• **Work order**
The answer must consist of each line below that contains the word "nowrap", copied in full.

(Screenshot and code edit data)
******

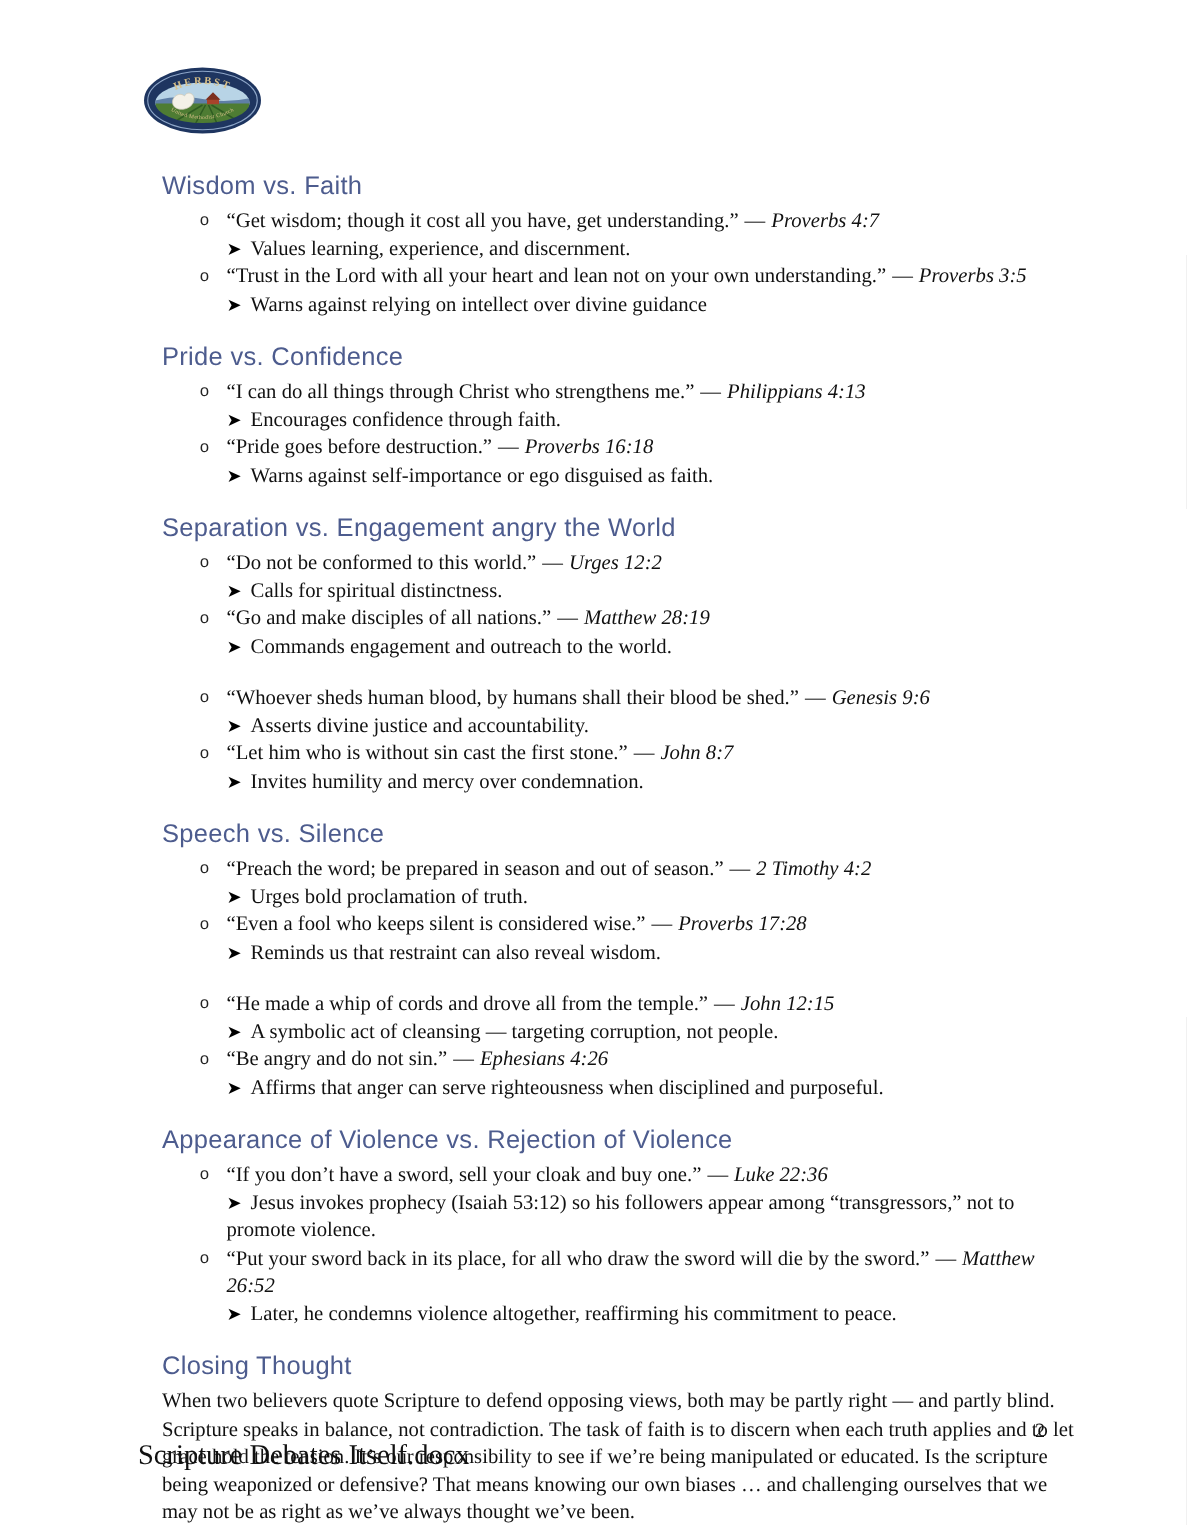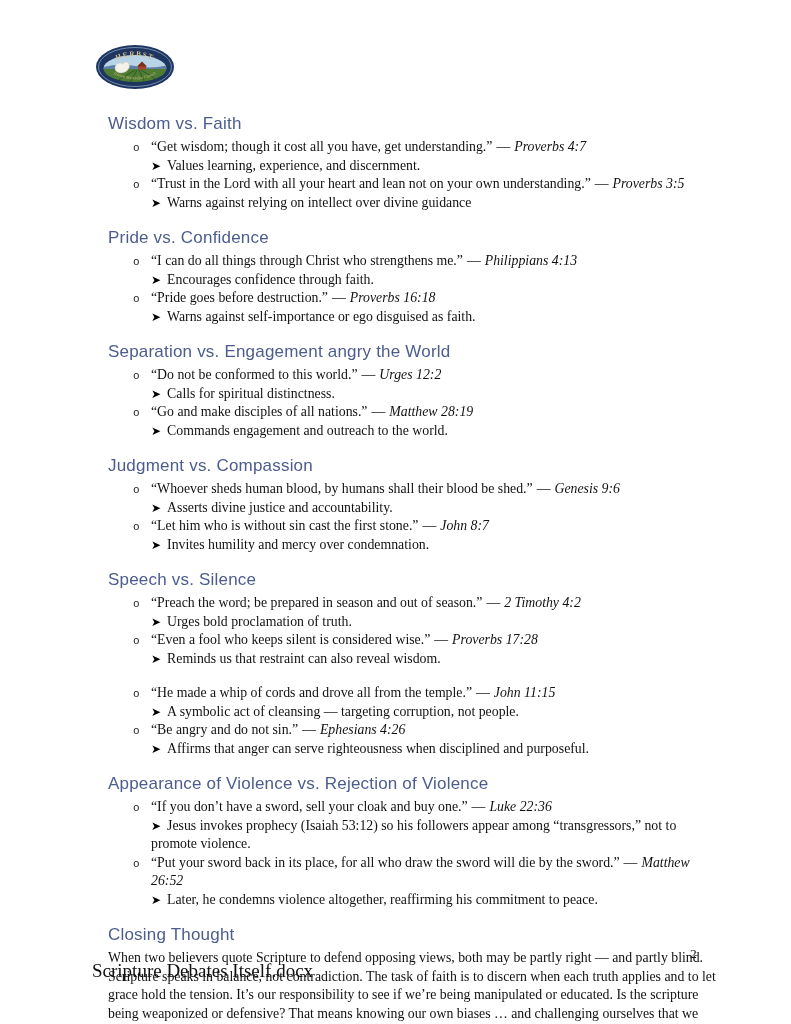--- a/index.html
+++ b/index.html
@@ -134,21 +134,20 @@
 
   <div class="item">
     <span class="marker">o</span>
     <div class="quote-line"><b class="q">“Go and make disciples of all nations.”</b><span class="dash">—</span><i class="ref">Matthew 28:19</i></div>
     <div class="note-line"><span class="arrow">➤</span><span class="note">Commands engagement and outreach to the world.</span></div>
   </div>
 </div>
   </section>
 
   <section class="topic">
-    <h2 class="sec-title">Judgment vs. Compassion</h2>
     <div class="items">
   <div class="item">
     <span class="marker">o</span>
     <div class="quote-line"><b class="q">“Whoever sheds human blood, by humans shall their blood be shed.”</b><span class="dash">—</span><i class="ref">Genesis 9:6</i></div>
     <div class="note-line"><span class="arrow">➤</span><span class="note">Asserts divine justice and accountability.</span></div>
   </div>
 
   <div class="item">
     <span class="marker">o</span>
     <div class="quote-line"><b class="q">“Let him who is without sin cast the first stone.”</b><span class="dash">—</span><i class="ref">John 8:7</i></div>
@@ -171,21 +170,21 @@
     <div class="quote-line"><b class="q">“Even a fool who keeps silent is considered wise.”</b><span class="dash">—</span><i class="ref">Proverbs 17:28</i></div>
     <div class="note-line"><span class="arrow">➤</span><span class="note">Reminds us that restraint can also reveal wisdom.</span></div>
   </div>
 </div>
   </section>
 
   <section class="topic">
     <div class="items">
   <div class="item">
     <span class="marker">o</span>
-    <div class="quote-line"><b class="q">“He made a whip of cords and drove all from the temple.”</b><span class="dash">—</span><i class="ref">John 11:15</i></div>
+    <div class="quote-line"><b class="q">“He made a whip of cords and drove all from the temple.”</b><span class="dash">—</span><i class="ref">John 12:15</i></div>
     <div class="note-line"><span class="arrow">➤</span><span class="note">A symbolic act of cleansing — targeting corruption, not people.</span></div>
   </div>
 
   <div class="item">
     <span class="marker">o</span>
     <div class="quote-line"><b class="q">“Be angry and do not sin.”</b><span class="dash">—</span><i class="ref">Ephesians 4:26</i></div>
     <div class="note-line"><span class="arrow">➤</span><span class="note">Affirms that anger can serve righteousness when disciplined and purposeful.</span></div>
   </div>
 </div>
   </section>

******

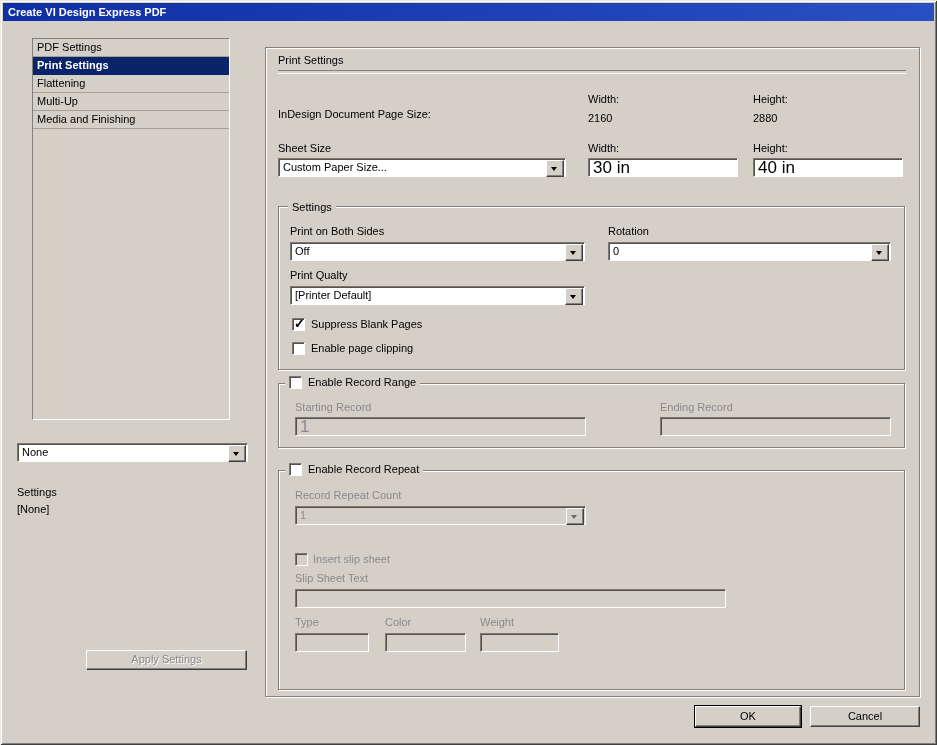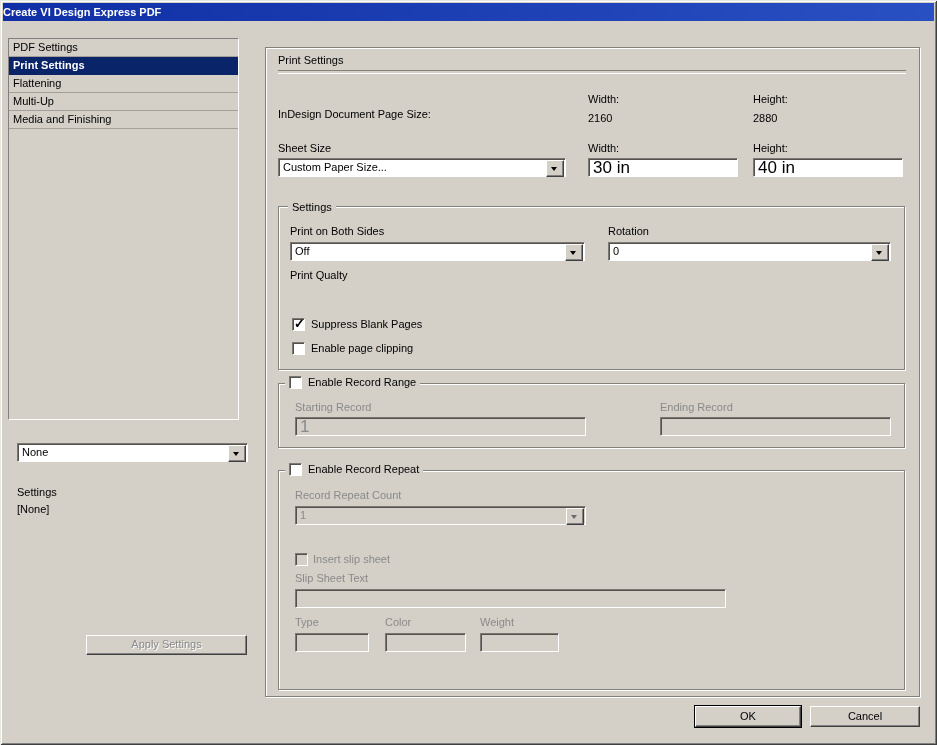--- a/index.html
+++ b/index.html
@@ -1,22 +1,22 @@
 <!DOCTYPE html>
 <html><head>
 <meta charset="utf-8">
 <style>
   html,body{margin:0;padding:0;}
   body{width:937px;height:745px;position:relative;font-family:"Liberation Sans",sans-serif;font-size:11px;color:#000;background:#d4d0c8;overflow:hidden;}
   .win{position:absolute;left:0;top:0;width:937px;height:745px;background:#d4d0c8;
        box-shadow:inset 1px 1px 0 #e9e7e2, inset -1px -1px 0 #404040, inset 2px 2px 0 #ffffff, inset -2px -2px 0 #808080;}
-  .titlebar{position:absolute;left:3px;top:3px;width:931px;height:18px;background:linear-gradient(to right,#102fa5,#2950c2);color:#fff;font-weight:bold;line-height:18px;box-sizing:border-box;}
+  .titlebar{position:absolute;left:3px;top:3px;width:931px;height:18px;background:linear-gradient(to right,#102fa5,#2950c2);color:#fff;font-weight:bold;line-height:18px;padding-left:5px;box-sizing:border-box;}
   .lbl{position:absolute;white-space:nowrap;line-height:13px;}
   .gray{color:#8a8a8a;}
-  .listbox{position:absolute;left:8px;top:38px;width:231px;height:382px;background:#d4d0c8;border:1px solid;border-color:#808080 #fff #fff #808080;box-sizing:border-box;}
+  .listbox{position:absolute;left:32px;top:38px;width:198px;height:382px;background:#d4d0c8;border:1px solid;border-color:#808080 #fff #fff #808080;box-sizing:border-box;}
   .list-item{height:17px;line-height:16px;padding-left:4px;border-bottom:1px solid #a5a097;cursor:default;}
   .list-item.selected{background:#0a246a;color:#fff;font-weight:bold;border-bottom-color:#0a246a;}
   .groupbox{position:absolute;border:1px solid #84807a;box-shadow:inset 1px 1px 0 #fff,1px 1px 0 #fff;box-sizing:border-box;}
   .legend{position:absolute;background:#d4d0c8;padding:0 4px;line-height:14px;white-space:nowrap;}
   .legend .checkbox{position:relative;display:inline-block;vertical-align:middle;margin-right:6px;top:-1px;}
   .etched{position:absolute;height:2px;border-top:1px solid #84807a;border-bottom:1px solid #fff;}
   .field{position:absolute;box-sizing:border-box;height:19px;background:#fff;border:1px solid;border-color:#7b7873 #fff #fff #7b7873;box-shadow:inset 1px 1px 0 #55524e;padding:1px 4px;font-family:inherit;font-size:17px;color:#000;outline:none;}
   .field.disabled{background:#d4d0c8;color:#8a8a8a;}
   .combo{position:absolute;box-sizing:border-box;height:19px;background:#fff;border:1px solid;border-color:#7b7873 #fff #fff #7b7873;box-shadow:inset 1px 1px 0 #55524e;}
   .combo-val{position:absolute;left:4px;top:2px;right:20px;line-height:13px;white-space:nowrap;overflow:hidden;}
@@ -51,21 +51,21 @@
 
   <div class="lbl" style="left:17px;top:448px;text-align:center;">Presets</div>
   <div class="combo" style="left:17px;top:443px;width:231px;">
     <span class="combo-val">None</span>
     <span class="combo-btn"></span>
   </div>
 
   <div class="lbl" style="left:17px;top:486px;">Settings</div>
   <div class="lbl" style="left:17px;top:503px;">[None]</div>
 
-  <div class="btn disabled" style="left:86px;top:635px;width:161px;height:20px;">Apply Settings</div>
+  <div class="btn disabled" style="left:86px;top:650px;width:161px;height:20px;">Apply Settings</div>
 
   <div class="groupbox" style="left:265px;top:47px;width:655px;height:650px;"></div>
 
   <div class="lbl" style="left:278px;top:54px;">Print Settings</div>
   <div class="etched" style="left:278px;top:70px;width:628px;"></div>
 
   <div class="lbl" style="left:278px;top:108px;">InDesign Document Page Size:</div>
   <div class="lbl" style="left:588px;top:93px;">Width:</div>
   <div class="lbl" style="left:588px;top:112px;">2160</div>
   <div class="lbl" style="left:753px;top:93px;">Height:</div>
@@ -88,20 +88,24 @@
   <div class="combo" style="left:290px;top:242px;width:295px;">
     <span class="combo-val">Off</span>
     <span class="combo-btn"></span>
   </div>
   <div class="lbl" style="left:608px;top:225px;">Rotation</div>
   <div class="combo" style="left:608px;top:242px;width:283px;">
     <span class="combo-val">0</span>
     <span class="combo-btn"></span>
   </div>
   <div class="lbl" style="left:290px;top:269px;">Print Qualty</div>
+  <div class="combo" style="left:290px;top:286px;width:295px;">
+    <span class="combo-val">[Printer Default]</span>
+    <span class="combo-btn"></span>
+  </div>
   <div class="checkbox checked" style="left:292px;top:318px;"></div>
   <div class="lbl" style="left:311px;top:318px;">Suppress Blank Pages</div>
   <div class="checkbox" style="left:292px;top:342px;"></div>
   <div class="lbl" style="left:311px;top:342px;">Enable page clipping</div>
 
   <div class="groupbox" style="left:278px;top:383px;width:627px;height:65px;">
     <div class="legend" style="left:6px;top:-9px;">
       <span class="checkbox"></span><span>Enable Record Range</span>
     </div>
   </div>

******

• **Solution**
   .lbl{position:absolute;white-space:nowrap;line-height:13px;}
   .legend{position:absolute;background:#d4d0c8;padding:0 4px;line-height:14px;white-space:nowrap;}
   .combo-val{position:absolute;left:4px;top:2px;right:20px;line-height:13px;white-space:nowrap;overflow:hidden;}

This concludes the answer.